By now you probably already heard that the U.S. Citizenship and Immigration Services (USCIS) published a new version of the Form I-9. Beginning on September 18, 2017, employers are required to start using the revised form with a revision date of 07/17/17 N and continue to follow existing storage and retention rules for any previously completed Form I-9. While the changes are subtle, failure to comply by the September 18 deadline, or the Immigration and Nationality Act (INA) in general, can be costly to your bottom line. This was recently illustrated in the case DLS Precision Fab LLC v. U.S. Immigration & Customs Enforcement, 2017 WL 3378997. I-9 Changes Overview[1]: Revisions to the Form 1-9 instructions:
Lesson of a Rouge HR Director and Noncompliance:
DLS, a company in Arizona, is in the business of providing custom sheet metal fabrication. In the late 2000s, it experienced an expansion in labor force growing to about 200 employees. To deal with its larger workforce and ensure compliance with employment laws, DLS hired a well-credentialed human resource director. DLS would later discover that this individual shirked his responsibility to ensure the company’s compliance to the point “of literally stuffing the government’s correspondence in a drawer and never responding.” In 2009, DLS received notice of inspection from United States Immigration and Customs Enforcement (ICE). After reviewing DLS’s I-9 forms, ICE served notice of intent to fine. After requesting a hearing before an Administrative Law Judge (ALJ), ICE moved for summary decision as to liability for all six counts it filed against DLS. The ALJ granted ICE’s motion finding DLS liable for 504 of the 508 alleged violations (489 of which were I-9 paperwork violations and 15 involving continuation of employment of ineligible aliens), and assessed a civil penalty of $305,050. DLS petitioned the Ninth Circuit for review of the ALJ’s decision arguing that the “peculiar facts of this case” justify extending the good faith defense to substantive violations, because it attempted to comply by hiring an HR director. The court was not convinced and stated: DLS is not the first employer to hire an employee with the expectation that he or she will comply with the law only to be disappointed, nor is it likely to be the last. More broadly, DLS asks us to disregard the company’s responsibility for hiring and supervising its own employees.
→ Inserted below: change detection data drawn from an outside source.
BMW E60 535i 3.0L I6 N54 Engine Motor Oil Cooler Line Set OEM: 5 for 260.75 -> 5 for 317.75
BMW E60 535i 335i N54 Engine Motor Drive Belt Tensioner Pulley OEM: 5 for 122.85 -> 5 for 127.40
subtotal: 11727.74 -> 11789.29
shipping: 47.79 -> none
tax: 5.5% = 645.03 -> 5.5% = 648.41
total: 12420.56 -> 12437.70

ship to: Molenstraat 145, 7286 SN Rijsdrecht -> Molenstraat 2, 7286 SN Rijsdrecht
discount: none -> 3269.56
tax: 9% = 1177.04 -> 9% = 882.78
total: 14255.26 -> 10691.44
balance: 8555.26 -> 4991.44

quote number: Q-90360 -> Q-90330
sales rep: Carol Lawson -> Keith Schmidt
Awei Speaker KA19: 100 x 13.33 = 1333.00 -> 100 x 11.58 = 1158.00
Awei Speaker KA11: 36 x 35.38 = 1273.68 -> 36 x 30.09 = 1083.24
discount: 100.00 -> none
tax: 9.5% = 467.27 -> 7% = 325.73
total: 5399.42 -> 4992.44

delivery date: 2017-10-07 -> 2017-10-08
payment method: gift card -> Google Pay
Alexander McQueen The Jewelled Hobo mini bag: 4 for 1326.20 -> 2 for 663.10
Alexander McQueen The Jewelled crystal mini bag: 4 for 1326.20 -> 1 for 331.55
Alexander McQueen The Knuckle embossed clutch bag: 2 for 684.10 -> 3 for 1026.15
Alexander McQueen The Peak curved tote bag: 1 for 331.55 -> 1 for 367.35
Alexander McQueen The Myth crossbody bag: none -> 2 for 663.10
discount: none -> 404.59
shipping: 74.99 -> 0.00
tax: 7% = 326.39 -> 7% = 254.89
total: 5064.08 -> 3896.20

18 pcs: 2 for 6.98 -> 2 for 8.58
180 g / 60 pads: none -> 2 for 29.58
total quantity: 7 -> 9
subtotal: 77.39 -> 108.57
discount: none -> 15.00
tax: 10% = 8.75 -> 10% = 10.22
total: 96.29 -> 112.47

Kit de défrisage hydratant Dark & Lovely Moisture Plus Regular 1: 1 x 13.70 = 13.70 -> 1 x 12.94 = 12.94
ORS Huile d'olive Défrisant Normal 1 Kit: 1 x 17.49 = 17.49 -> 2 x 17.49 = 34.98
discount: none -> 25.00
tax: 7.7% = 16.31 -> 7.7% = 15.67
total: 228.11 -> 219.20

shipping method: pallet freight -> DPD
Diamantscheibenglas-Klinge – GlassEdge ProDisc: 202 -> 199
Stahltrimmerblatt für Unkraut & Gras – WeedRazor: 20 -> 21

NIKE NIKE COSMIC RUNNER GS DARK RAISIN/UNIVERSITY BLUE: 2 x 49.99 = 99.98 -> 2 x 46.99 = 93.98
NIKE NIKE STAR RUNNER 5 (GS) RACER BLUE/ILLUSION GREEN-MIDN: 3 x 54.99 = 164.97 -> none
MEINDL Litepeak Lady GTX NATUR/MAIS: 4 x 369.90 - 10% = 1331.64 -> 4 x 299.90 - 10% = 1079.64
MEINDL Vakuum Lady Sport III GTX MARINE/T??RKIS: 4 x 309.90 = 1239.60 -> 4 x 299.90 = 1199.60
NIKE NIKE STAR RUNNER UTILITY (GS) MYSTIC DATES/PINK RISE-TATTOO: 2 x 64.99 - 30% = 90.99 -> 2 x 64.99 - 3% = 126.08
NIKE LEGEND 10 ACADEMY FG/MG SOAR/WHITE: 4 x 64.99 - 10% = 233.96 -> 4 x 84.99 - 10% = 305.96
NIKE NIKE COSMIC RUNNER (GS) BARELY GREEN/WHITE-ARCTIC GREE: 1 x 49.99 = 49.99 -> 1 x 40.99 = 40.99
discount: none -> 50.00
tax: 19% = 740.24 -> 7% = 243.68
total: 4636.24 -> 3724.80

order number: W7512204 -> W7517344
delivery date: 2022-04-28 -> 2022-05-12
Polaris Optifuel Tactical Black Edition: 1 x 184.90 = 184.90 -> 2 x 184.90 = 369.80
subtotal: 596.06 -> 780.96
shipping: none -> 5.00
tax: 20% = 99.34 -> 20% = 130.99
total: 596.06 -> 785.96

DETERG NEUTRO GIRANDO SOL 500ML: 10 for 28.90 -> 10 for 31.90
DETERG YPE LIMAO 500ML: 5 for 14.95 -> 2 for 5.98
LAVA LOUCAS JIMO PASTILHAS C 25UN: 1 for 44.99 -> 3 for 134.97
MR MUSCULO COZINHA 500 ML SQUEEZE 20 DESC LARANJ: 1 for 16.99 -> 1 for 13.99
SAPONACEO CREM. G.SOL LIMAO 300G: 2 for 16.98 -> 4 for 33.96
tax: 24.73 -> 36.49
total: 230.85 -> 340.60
The HR director was acting as DLS’s agent, and his failure to perform his responsibilities may properly be imputed to DLS. The Ninth Circuit denied the company’s petition to review the ALJ’s conclusions, with the exception of finding one of the 504 violations as untimely under the applicable statute of limitations. Compliance with the INA, while tedious, is important and failure to abide by the subtle nuances can mean significant fines. The above case not only demonstrates this but also highlights the importance to having processes in place and the need for regular audits. Therefore, it is recommended that you secure an HR partner and utilize the right expertise to keep you compliant and to avoid legal action. [1] https://www.uscis.gov/i-9-central/whats-new Comments are closed.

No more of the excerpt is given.